WORKING DATA:
################

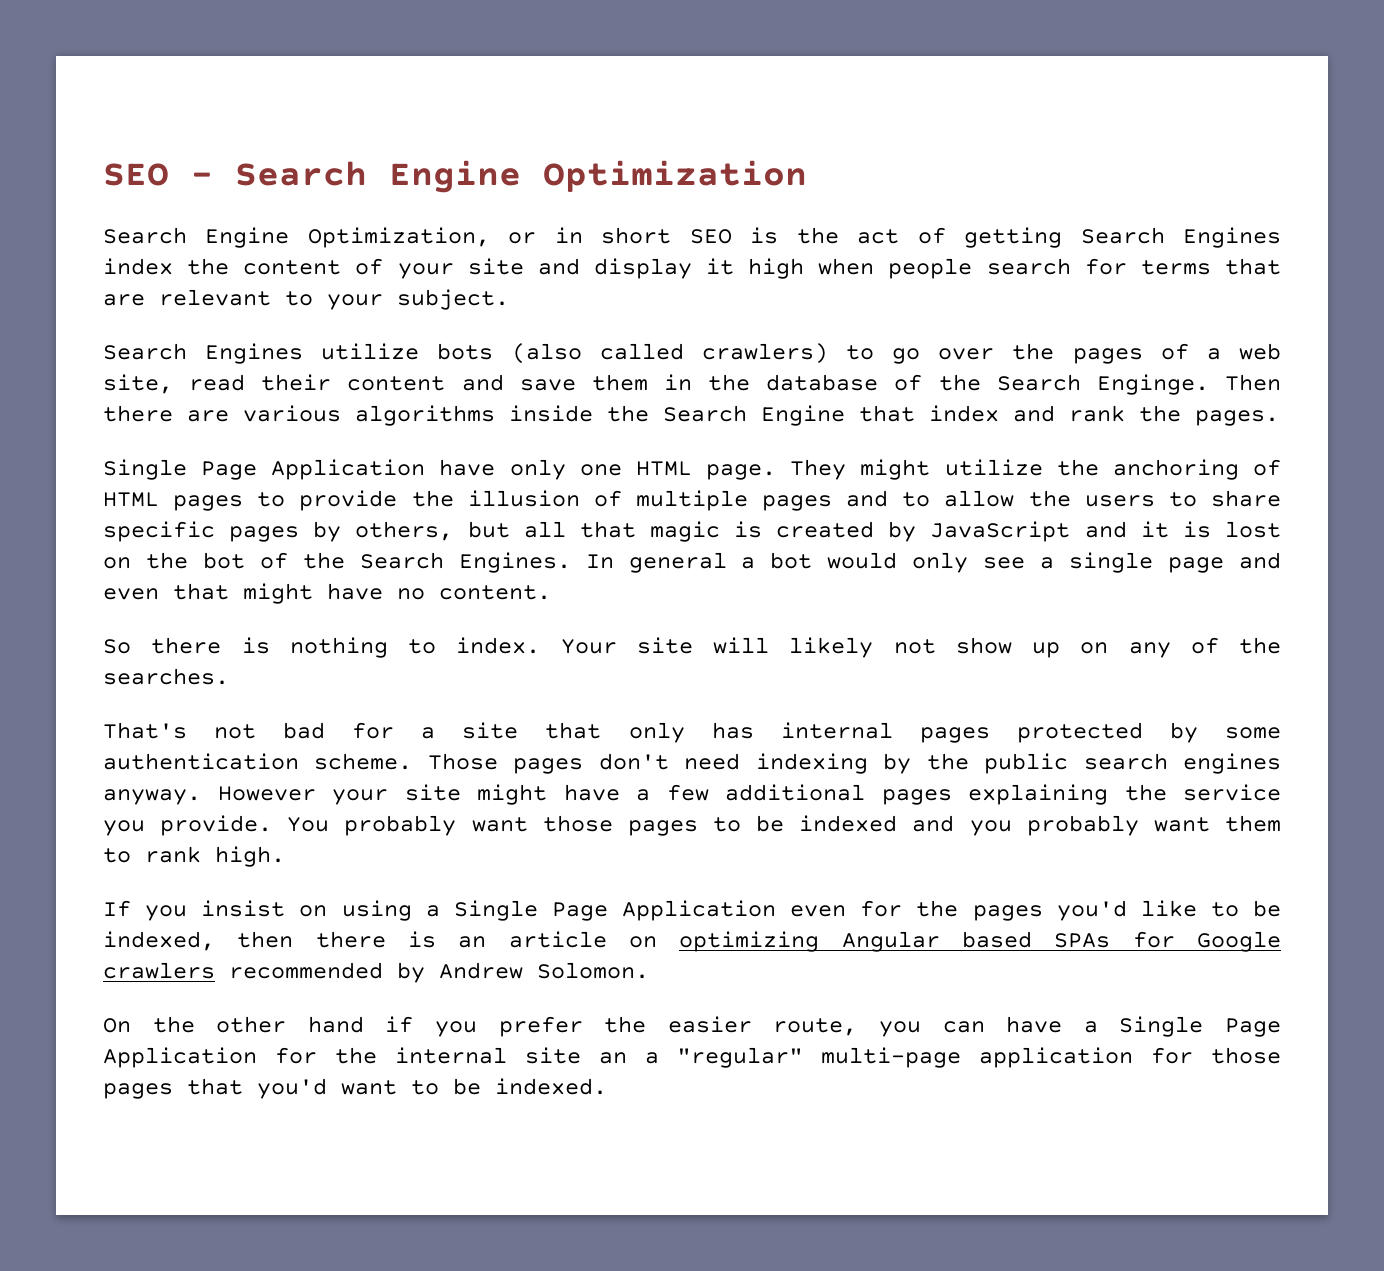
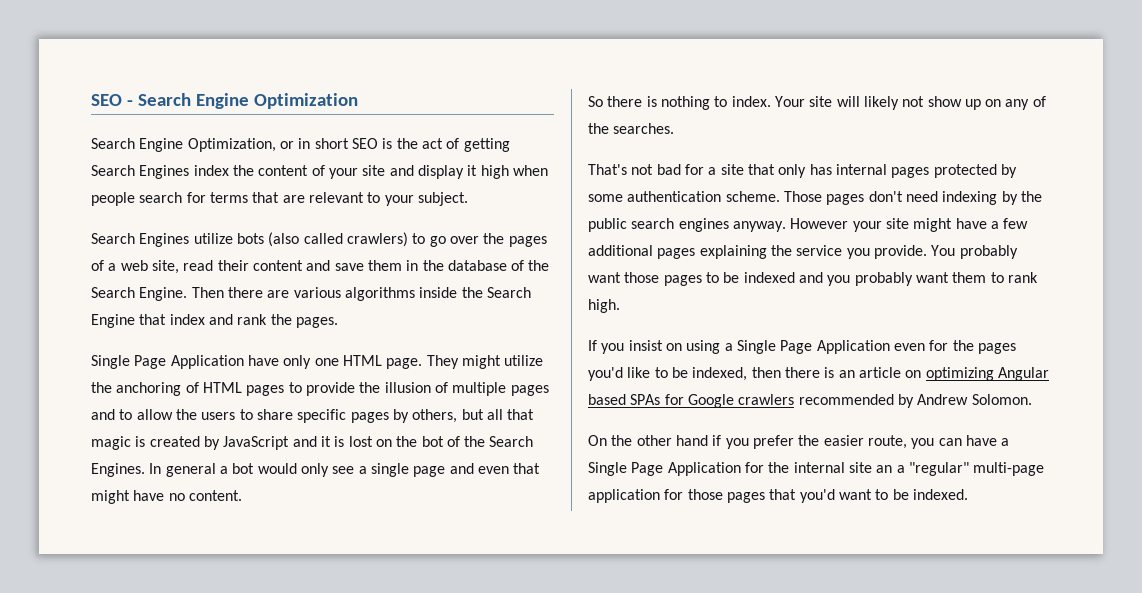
- Search Engines utilize bots (also called crawlers) to go over the pages of a web site, read their content and save them in the database of the Search Enginge.
+ Search Engines utilize bots (also called crawlers) to go over the pages of a web site, read their content and save them in the database of the Search Engine.

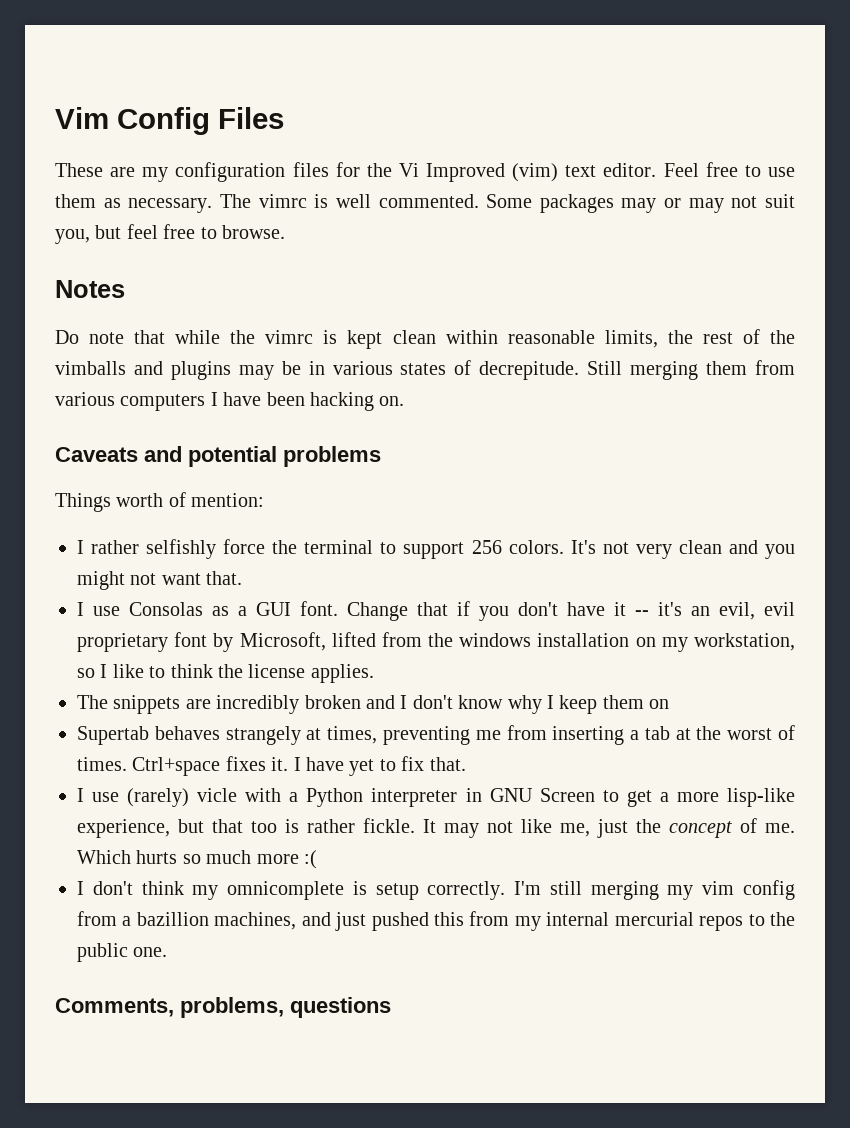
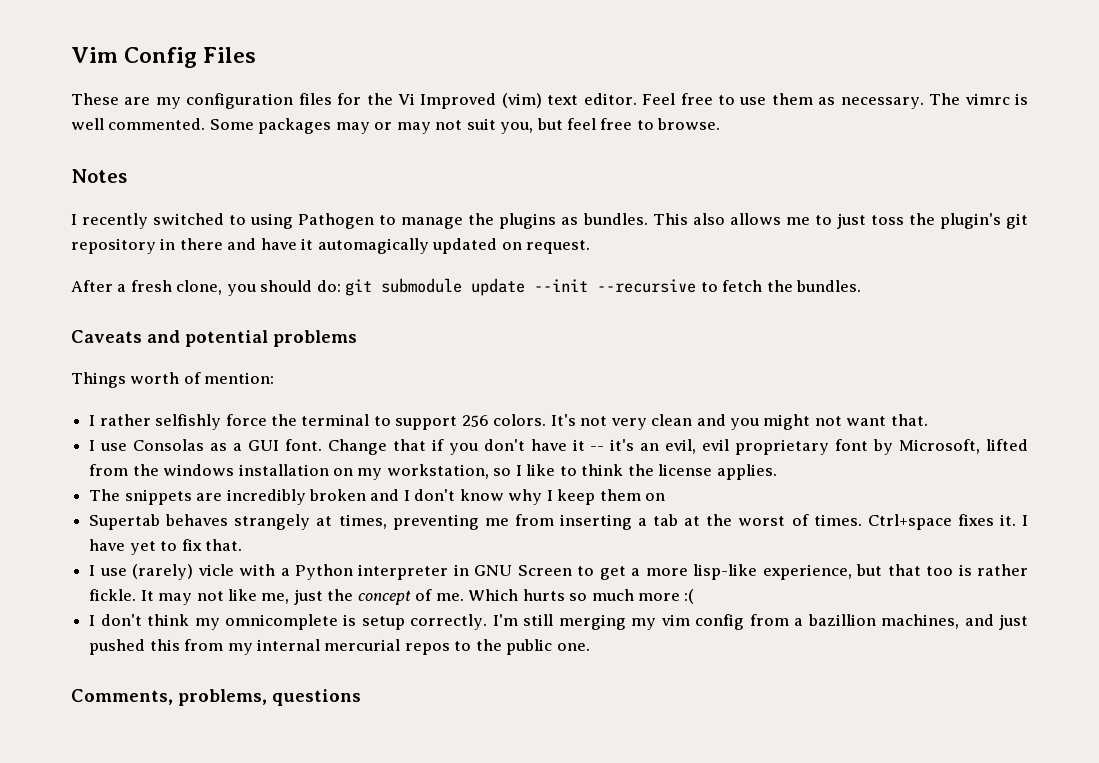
- Do note that while the vimrc is kept clean within reasonable limits, the rest of the vimballs and plugins may be in various states of decrepitude. Still merging them from various computers I have been hacking on.
+ I recently switched to using Pathogen to manage the plugins as bundles. This also allows me to just toss the plugin's git repository in there and have it automagically updated on request.
+ After a fresh clone, you should do: git submodule update --init --recursive to fetch the bundles.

################

TASK INSTRUCTIONS: Could you transcribe exactly the lines from the start of the records through the line containing "- Do note that", both ends included, leaving the pictures out?

RESPONSE TO THIS EXERCISE:
- Search Engines utilize bots (also called crawlers) to go over the pages of a web site, read their content and save them in the database of the Search Enginge.
+ Search Engines utilize bots (also called crawlers) to go over the pages of a web site, read their content and save them in the database of the Search Engine.

- Do note that while the vimrc is kept clean within reasonable limits, the rest of the vimballs and plugins may be in various states of decrepitude. Still merging them from various computers I have been hacking on.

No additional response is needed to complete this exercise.